Die Stellung der Religion im Prozess der Migration und Integration am Beispiel von Alev Tekinays Roman Nur der Hauch vom Paradies (Eine literatursoziologische Untersuchung)

Zusammenfassung: Migranten sind Menschen, die in der Hoffnung auf ein besseres Leben ihre Heimat verlassen und in ein anderes Land auswandern, das für sie in soziologischer, politischer und kultureller Hinsicht wohlmöglich fremd und andersartig ist. Das bleibt für ihr gesamtes Leben nicht folgenlos, denn die Migration bringt im Laufe der Zeit auf den verschiedensten Ebenen, von der Religion über die Literatur und Künste bis hin zu materiellen Lebensumständen, einen großen Wandel mit sich. Wenn die Migration noch dazu aus einer weitgehend religiös geprägten Lebenswelt, wie in der Türkei, in ein weitgehend säkularisiertes Land wie Deutschland stattfindet, dann ist dieser Wandel, im Vergleich zu einer Einwanderung innerhalb eines ähnlichen Kulturraums, umso größer.

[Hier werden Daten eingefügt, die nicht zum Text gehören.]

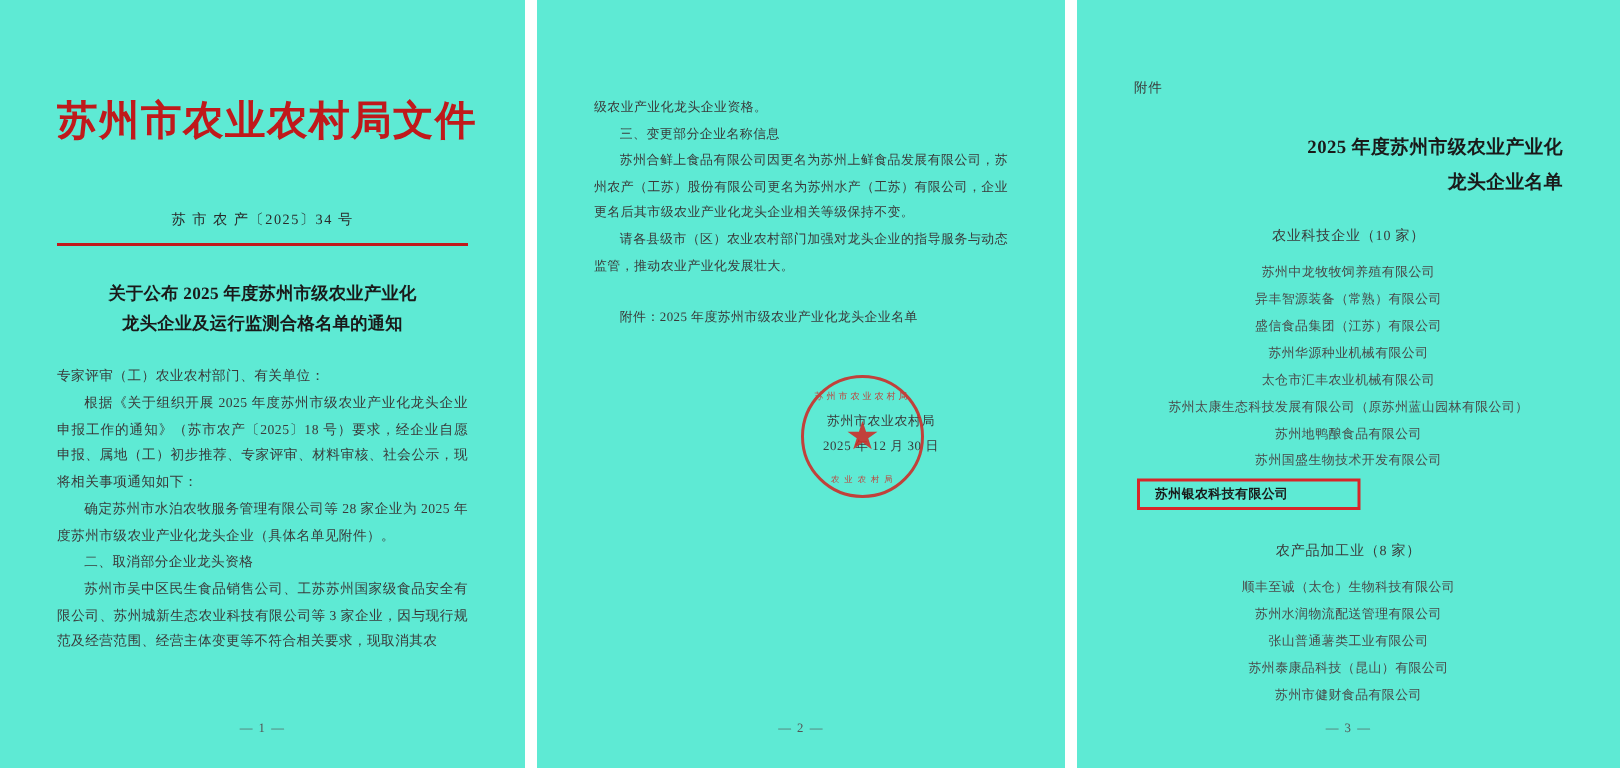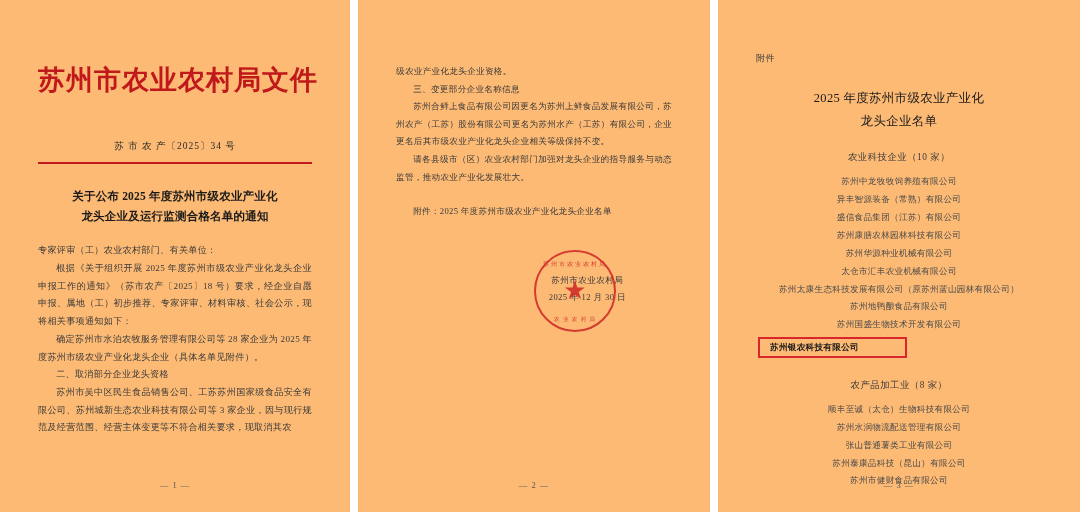--- a/index.html
+++ b/index.html
@@ -16,21 +16,21 @@
   .sheet-row {
     display: flex;
     width: 1080px;
     height: 512px;
     gap: 8px;
     padding: 0;
     box-sizing: border-box;
   }
   .page {
     position: relative;
-    background: #fdba74;
+    background: #5eead4;
     box-sizing: border-box;
     overflow: hidden;
   }
   .page-1 { width: 350px; height: 512px; }
   .page-2 { width: 352px; height: 512px; }
   .page-3 { width: 362px; height: 512px; }
 
   .page-inner {
     position: absolute;
     left: 0; right: 0; top: 0; bottom: 0;
@@ -143,23 +143,23 @@
   .seal-arc-bottom { bottom: 7px; font-size: 5.5px; letter-spacing: 1px; }
 
   
   .attach-label {
     font-size: 9px;
     color: #3a3a3a;
     margin-top: 18px;
     letter-spacing: 0.5px;
   }
   .list-title {
-    text-align: center;
+    text-align: right;
     font-size: 12.5px;
-    font-weight: normal;
+    font-weight: bold;
     color: #1a1a1a;
     line-height: 1.85;
     margin-top: 22px;
     letter-spacing: 0.3px;
   }
   .cat-head {
     text-align: center;
     font-size: 9.4px;
     color: #3a3a3a;
     margin-top: 18px;
@@ -249,21 +249,20 @@
       <div class="list-title">
         <div>2025 年度苏州市级农业产业化</div>
         <div>龙头企业名单</div>
       </div>
 
       <div class="cat-head">农业科技企业（10 家）</div>
       <div class="cat-list">
         <div class="row">苏州中龙牧牧饲养殖有限公司</div>
         <div class="row">异丰智源装备（常熟）有限公司</div>
         <div class="row">盛信食品集团（江苏）有限公司</div>
-        <div class="row">苏州康膳农林园林科技有限公司</div>
         <div class="row">苏州华源种业机械有限公司</div>
         <div class="row">太仓市汇丰农业机械有限公司</div>
         <div class="row">苏州太康生态科技发展有限公司（原苏州蓝山园林有限公司）</div>
         <div class="row">苏州地鸭酿食品有限公司</div>
         <div class="row">苏州国盛生物技术开发有限公司</div>
         <div class="highlight-wrap">
           <div class="row highlight">苏州银农科技有限公司</div>
         </div>
       </div>
 

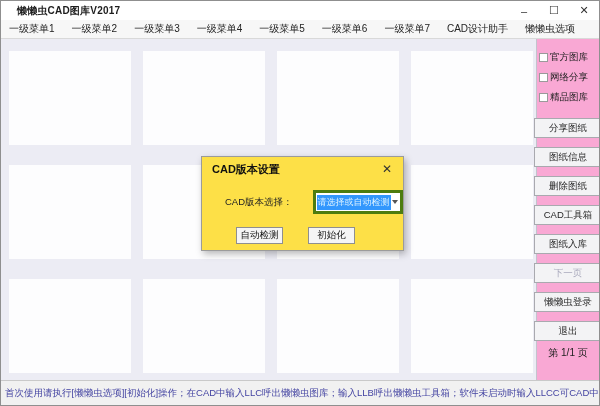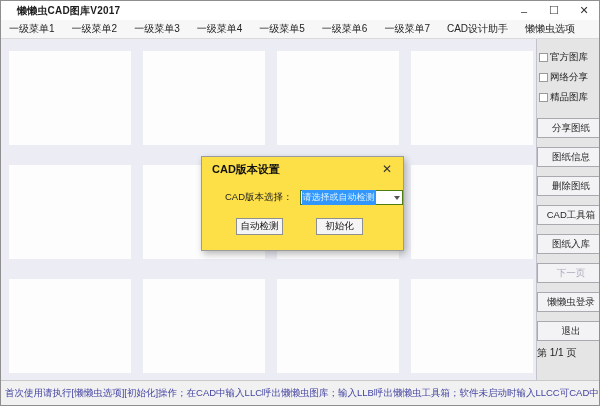--- a/index.html
+++ b/index.html
@@ -21,22 +21,22 @@
   .menu-item { font-size:10px; color:#232323; white-space:nowrap; cursor:default; }
 
   
   .appbody { display:flex; height:341px; }
   .main { flex:1; background:#ececf4; border-right:1px solid #c3c3cd; padding:12px 0 0 8px; overflow:hidden; }
   .grid { display:grid; grid-template-columns:repeat(4,122px); grid-auto-rows:94px;
           column-gap:12px; row-gap:20px; }
   .cell { background:#fdfdfe; }
 
   
-  .sidebar { width:62px; background:#e5e5e5; padding-top:10px;
-             display:flex; flex-direction:column; align-items:flex-start; }
+  .sidebar { width:62px; background:#f9a8d4; padding-top:10px;
+             display:flex; flex-direction:column; align-items:center; }
   .cb-row { display:flex; align-items:center; gap:2px; height:17px; margin-bottom:3px;
             align-self:flex-start; padding-left:2px; cursor:default; }
   .cb-box { width:9px; height:9px; border:1px solid #9a9a9a; background:#fff; flex:0 0 auto; }
   .cb-label { font-size:9.5px; color:#222; white-space:nowrap; }
   .sbtn { width:68px; height:20px; margin-top:9px; background:#f3f3f5; border:1px solid #a9a9af;
           font-size:9.5px; color:#1f1f1f; display:flex; align-items:center; justify-content:center;
           white-space:nowrap; cursor:default; }
   .sbtn:first-of-type { margin-top:6px; }
   .sbtn.disabled { color:#a9a9bc; }
   .page-ind { font-size:10px; color:#222; margin-top:5px; white-space:nowrap; }
@@ -48,27 +48,27 @@
 
   
   .dialog { position:absolute; left:200px; top:155px; width:203px; height:95px;
             background:#fde047; border:1px solid #9b9b9b;
             box-shadow:2px 3px 7px rgba(0,0,0,.28); }
   .dlg-titlebar { height:24px; display:flex; align-items:center; padding:0 8px 0 10px; }
   .dlg-title { font-size:11px; font-weight:bold; color:#111; }
   .dlg-close { margin-left:auto; font-size:12px; color:#333; width:16px; text-align:center; cursor:default; }
   .dlg-row { display:flex; align-items:center; padding-left:23px; margin-top:9px; }
   .dlg-label { font-size:9.5px; color:#222; white-space:nowrap; }
-  .combobox { width:105px; height:15px; margin-left:7px; background:#fff; border:1px solid #4d7c0f;
+  .combobox { width:105px; height:24px; margin-left:20px; background:#fff; border:3px solid #4d7c0f;
               display:flex; align-items:center; padding:0 2px 0 1px; cursor:default; }
   .combo-sel { font-size:9px; background:#3297fd; color:#d8f0ff; white-space:nowrap;
                padding:1px 1px; overflow:hidden; }
   .combo-arrow { margin-left:auto; width:0; height:0; border-left:3.5px solid transparent;
                  border-right:3.5px solid transparent; border-top:4px solid #555; }
-  .dlg-buttons { display:flex; padding-left:34px; gap:33px; margin-top:13px; }
+  .dlg-buttons { display:flex; padding-left:34px; gap:25px; margin-top:13px; }
   .dlg-btn { width:47px; height:17px; background:#f5f5f5; border:1px solid #8f8f8f;
              font-size:9.5px; color:#111; display:flex; align-items:center; justify-content:center;
              white-space:nowrap; cursor:default; }
 </style>
 </head>
 <body>
 
 <div class="window">
 
   <div class="titlebar">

Der Wandel der kulturellen und religiösen Lebensumstände ist auch der zentrale Konfliktpunkt zwischen der ersten Migrantengeneration, deren Leben stark von den alten, meist religiösen Werten geprägt wurde, und der zweiten Generation, die sich in die neue Gesellschaft schon stärker integriert hat oder gar assimiliert wurde, wie es bei den türkischen Familien in Deutschland häufig der Fall ist.